# Work to complete
Apart from the pictures, every entry must be retyped exactly.
= Beginning of Section =
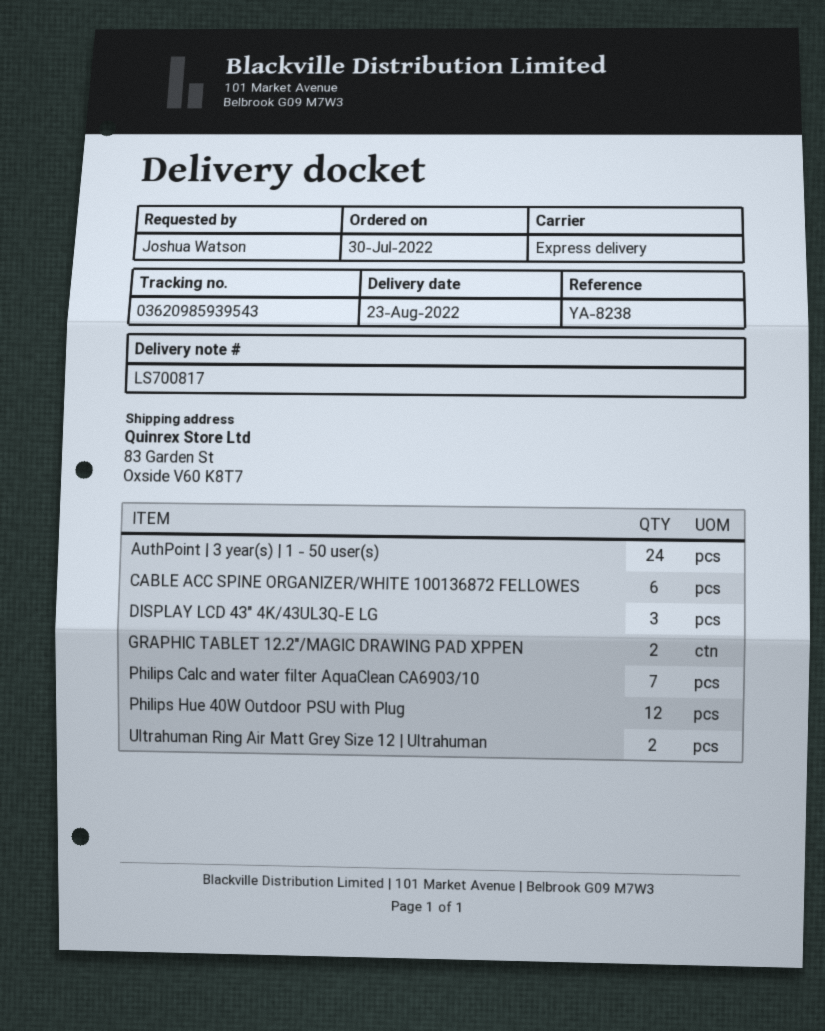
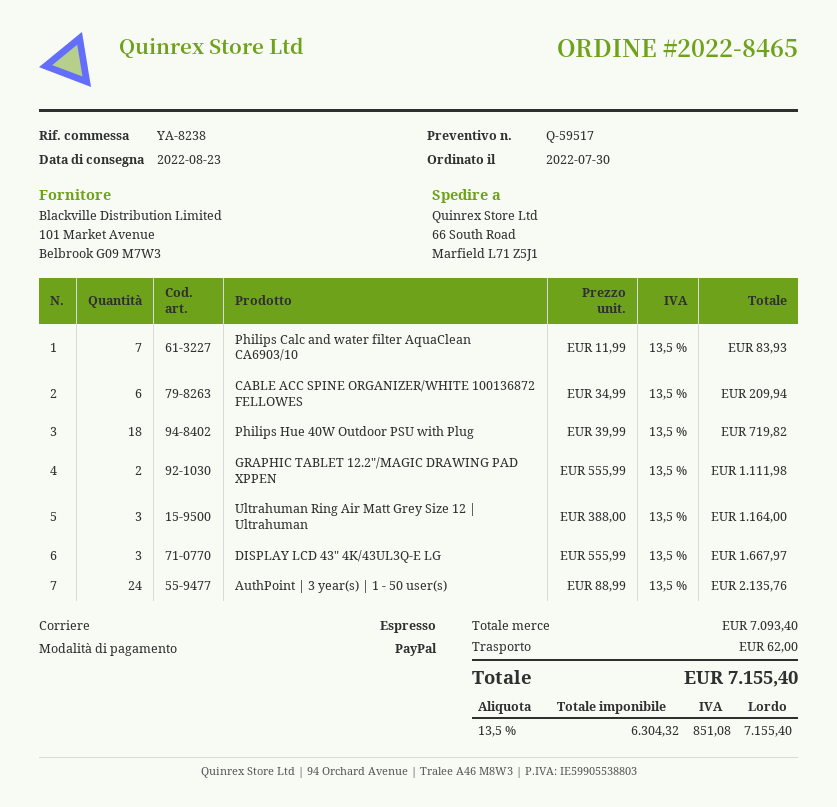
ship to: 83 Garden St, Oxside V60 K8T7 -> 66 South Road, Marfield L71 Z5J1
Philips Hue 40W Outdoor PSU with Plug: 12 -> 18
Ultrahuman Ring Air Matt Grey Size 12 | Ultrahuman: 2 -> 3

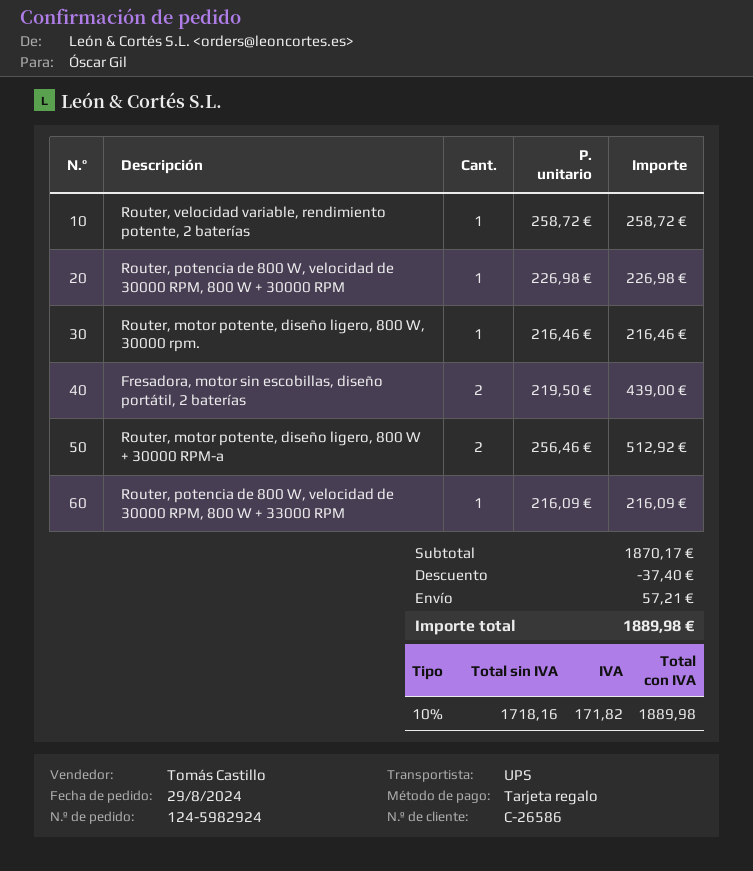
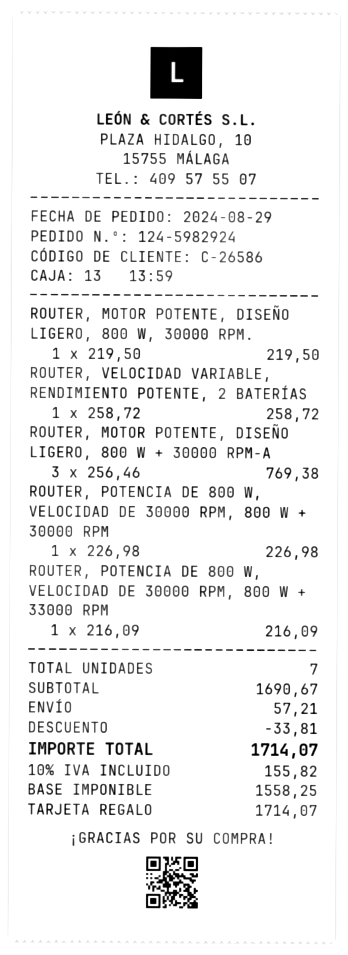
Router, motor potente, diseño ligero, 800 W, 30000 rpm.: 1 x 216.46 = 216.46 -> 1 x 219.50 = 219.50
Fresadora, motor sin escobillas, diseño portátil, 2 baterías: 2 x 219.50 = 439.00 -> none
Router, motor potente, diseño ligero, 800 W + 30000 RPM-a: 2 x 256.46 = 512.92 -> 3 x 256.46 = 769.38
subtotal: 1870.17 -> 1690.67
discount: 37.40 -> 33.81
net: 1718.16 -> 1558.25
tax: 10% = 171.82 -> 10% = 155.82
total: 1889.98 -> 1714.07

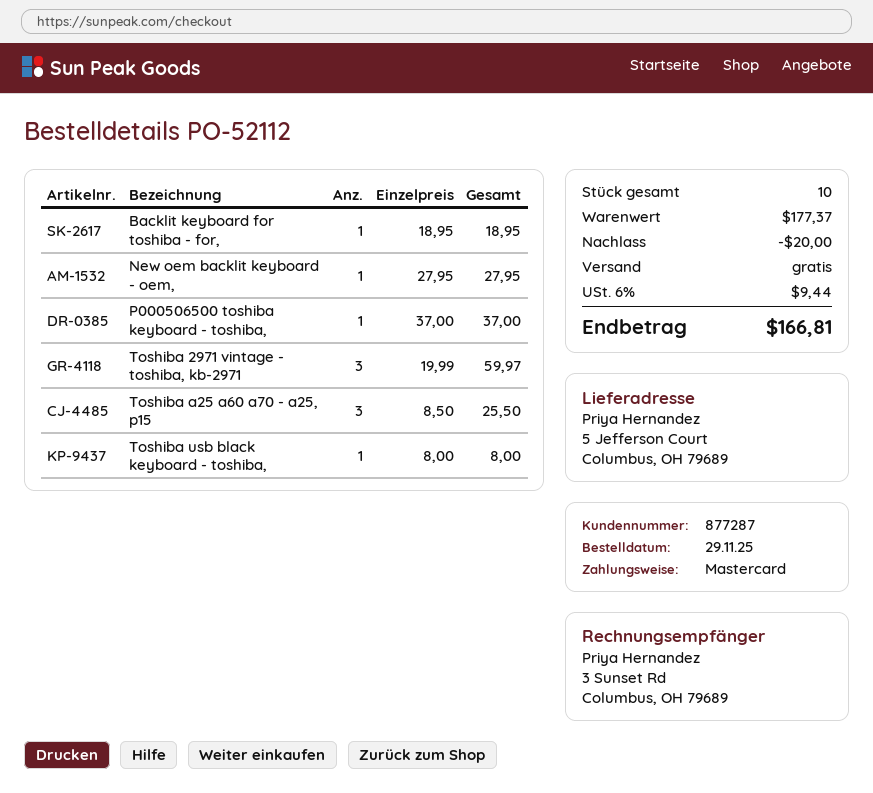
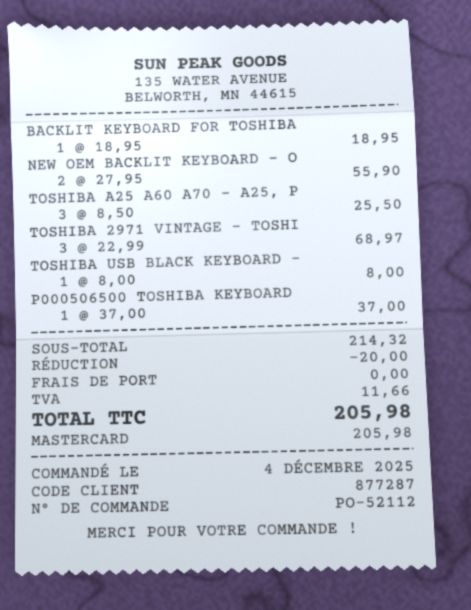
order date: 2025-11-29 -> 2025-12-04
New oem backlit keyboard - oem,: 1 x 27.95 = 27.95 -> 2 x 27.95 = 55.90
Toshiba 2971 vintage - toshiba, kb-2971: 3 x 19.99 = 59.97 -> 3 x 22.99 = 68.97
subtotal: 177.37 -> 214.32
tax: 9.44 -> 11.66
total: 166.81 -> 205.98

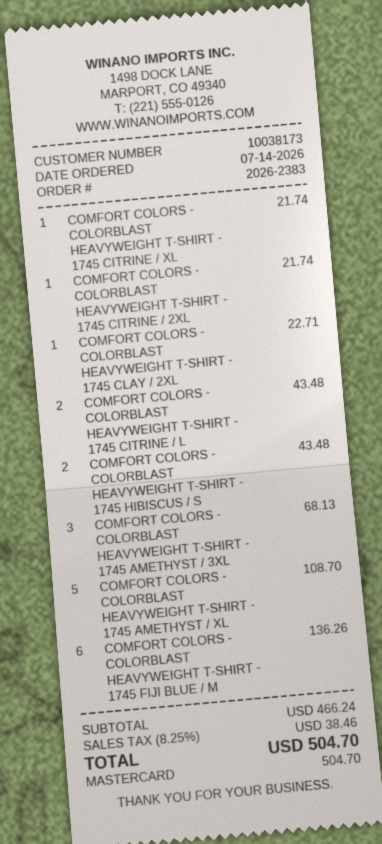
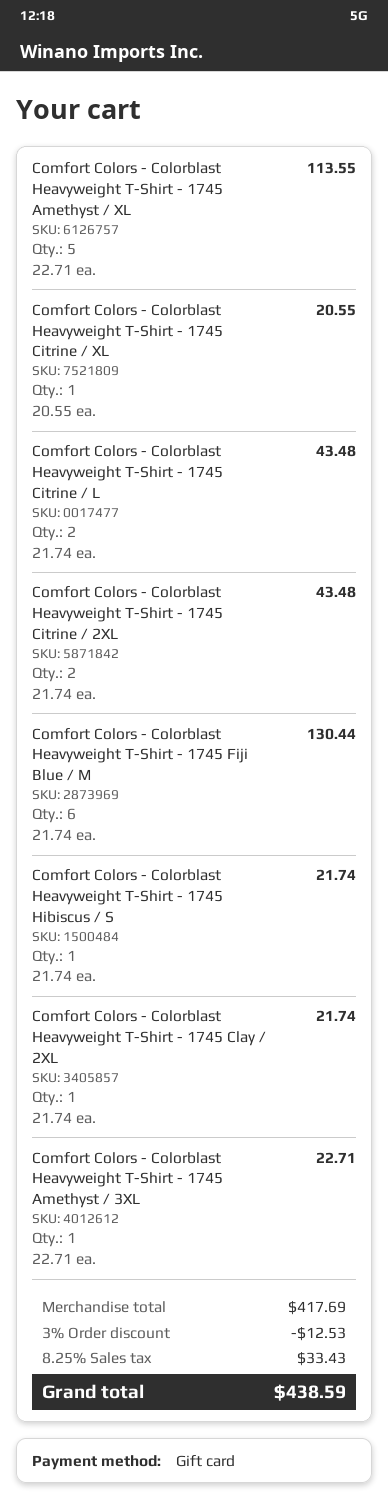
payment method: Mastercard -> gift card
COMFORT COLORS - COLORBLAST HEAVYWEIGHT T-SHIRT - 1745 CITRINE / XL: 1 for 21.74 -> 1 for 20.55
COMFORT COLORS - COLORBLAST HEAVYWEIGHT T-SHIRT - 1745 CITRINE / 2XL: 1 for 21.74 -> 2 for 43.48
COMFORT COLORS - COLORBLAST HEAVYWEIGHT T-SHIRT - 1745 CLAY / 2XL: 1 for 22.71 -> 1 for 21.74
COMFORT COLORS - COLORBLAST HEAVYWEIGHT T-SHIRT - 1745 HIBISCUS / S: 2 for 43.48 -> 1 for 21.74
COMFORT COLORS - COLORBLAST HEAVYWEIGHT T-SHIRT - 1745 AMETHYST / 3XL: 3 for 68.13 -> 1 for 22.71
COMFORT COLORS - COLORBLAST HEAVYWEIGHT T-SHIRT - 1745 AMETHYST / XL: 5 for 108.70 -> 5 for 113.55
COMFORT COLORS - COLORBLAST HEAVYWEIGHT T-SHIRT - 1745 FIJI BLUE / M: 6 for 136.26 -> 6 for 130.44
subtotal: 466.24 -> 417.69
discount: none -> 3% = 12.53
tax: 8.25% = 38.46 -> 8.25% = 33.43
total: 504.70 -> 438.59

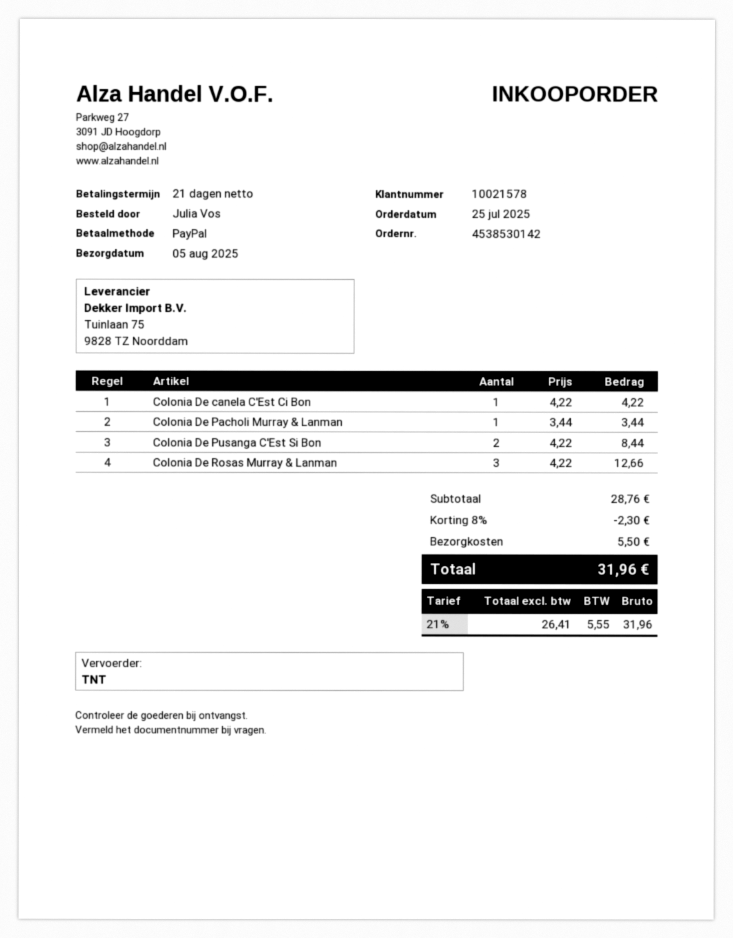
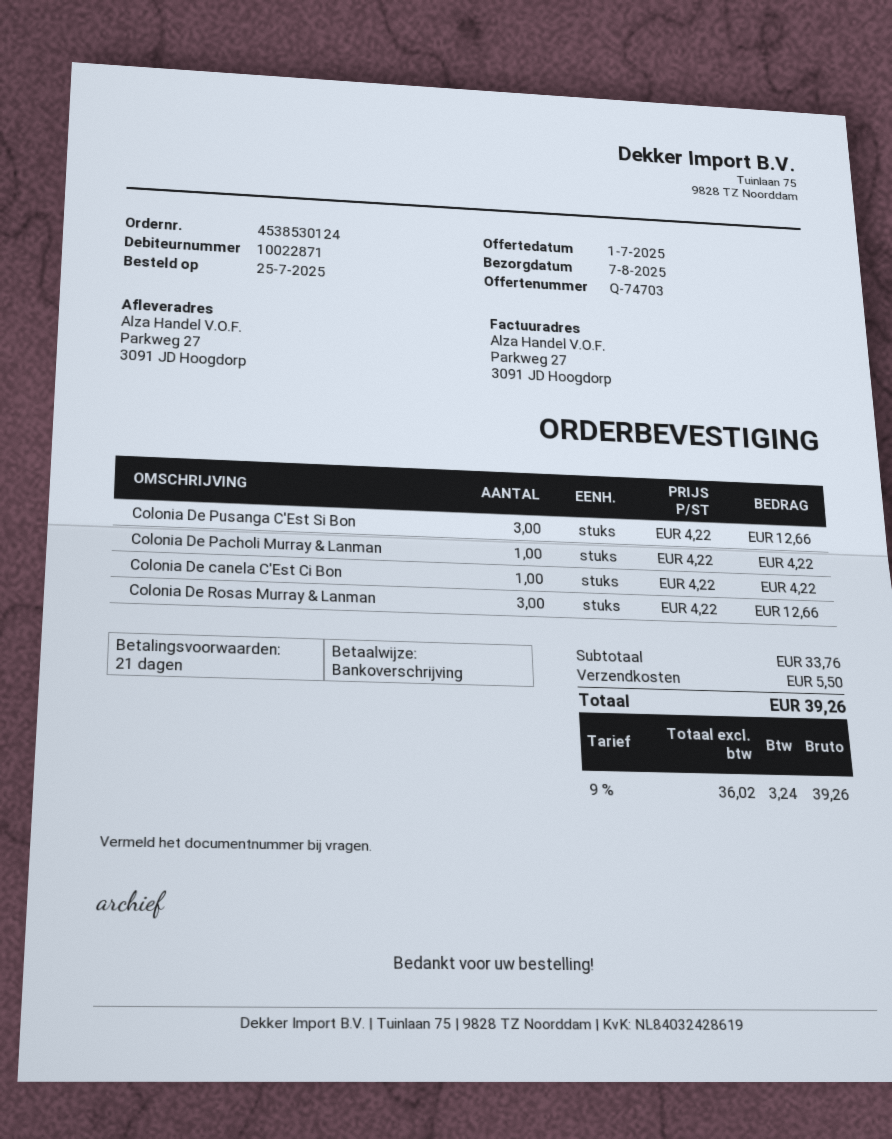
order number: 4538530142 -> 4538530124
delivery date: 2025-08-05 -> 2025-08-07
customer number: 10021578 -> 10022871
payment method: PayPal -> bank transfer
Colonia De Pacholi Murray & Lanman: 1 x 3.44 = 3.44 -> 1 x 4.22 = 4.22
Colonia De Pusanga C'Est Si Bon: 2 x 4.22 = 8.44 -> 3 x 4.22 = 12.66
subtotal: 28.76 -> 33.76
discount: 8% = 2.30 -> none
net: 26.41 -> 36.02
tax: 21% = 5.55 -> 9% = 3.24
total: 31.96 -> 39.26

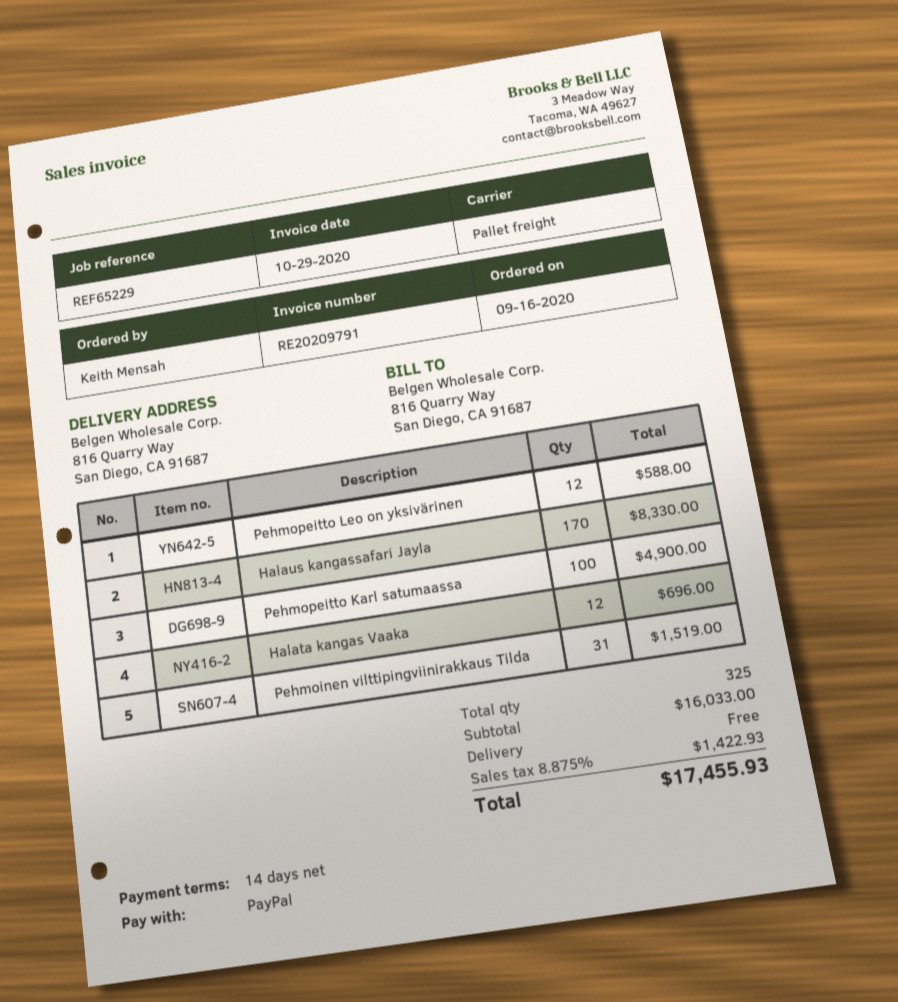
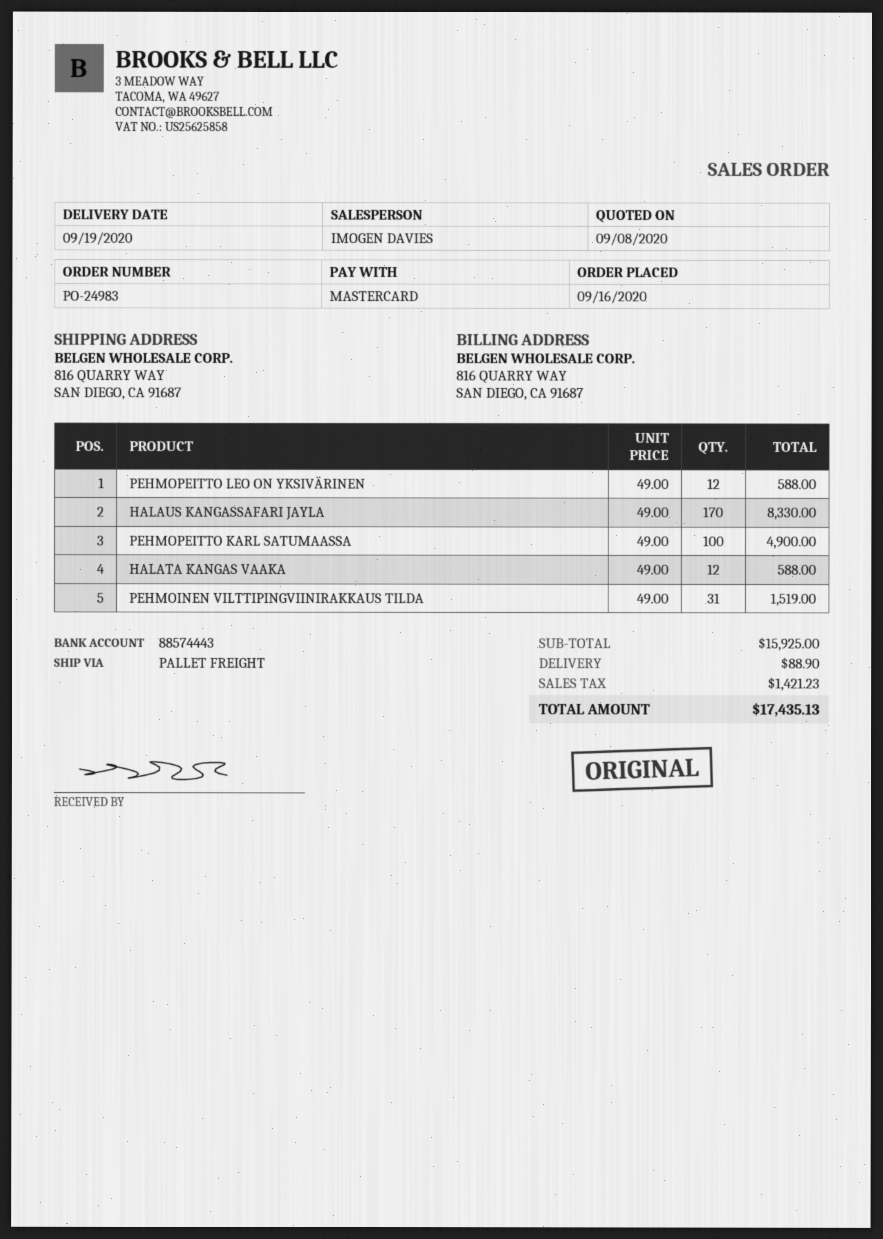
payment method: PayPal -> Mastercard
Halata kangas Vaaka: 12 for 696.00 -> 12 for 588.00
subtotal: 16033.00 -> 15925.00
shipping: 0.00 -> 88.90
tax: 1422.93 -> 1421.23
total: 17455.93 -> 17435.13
= End of Section =
# Written reply
ship to: 83 Garden St, Oxside V60 K8T7 -> 66 South Road, Marfield L71 Z5J1
Philips Hue 40W Outdoor PSU with Plug: 12 -> 18
Ultrahuman Ring Air Matt Grey Size 12 | Ultrahuman: 2 -> 3

Router, motor potente, diseño ligero, 800 W, 30000 rpm.: 1 x 216.46 = 216.46 -> 1 x 219.50 = 219.50
Fresadora, motor sin escobillas, diseño portátil, 2 baterías: 2 x 219.50 = 439.00 -> none
Router, motor potente, diseño ligero, 800 W + 30000 RPM-a: 2 x 256.46 = 512.92 -> 3 x 256.46 = 769.38
subtotal: 1870.17 -> 1690.67
discount: 37.40 -> 33.81
net: 1718.16 -> 1558.25
tax: 10% = 171.82 -> 10% = 155.82
total: 1889.98 -> 1714.07

order date: 2025-11-29 -> 2025-12-04
New oem backlit keyboard - oem,: 1 x 27.95 = 27.95 -> 2 x 27.95 = 55.90
Toshiba 2971 vintage - toshiba, kb-2971: 3 x 19.99 = 59.97 -> 3 x 22.99 = 68.97
subtotal: 177.37 -> 214.32
tax: 9.44 -> 11.66
total: 166.81 -> 205.98

payment method: Mastercard -> gift card
COMFORT COLORS - COLORBLAST HEAVYWEIGHT T-SHIRT - 1745 CITRINE / XL: 1 for 21.74 -> 1 for 20.55
COMFORT COLORS - COLORBLAST HEAVYWEIGHT T-SHIRT - 1745 CITRINE / 2XL: 1 for 21.74 -> 2 for 43.48
COMFORT COLORS - COLORBLAST HEAVYWEIGHT T-SHIRT - 1745 CLAY / 2XL: 1 for 22.71 -> 1 for 21.74
COMFORT COLORS - COLORBLAST HEAVYWEIGHT T-SHIRT - 1745 HIBISCUS / S: 2 for 43.48 -> 1 for 21.74
COMFORT COLORS - COLORBLAST HEAVYWEIGHT T-SHIRT - 1745 AMETHYST / 3XL: 3 for 68.13 -> 1 for 22.71
COMFORT COLORS - COLORBLAST HEAVYWEIGHT T-SHIRT - 1745 AMETHYST / XL: 5 for 108.70 -> 5 for 113.55
COMFORT COLORS - COLORBLAST HEAVYWEIGHT T-SHIRT - 1745 FIJI BLUE / M: 6 for 136.26 -> 6 for 130.44
subtotal: 466.24 -> 417.69
discount: none -> 3% = 12.53
tax: 8.25% = 38.46 -> 8.25% = 33.43
total: 504.70 -> 438.59

order number: 4538530142 -> 4538530124
delivery date: 2025-08-05 -> 2025-08-07
customer number: 10021578 -> 10022871
payment method: PayPal -> bank transfer
Colonia De Pacholi Murray & Lanman: 1 x 3.44 = 3.44 -> 1 x 4.22 = 4.22
Colonia De Pusanga C'Est Si Bon: 2 x 4.22 = 8.44 -> 3 x 4.22 = 12.66
subtotal: 28.76 -> 33.76
discount: 8% = 2.30 -> none
net: 26.41 -> 36.02
tax: 21% = 5.55 -> 9% = 3.24
total: 31.96 -> 39.26

payment method: PayPal -> Mastercard
Halata kangas Vaaka: 12 for 696.00 -> 12 for 588.00
subtotal: 16033.00 -> 15925.00
shipping: 0.00 -> 88.90
tax: 1422.93 -> 1421.23
total: 17455.93 -> 17435.13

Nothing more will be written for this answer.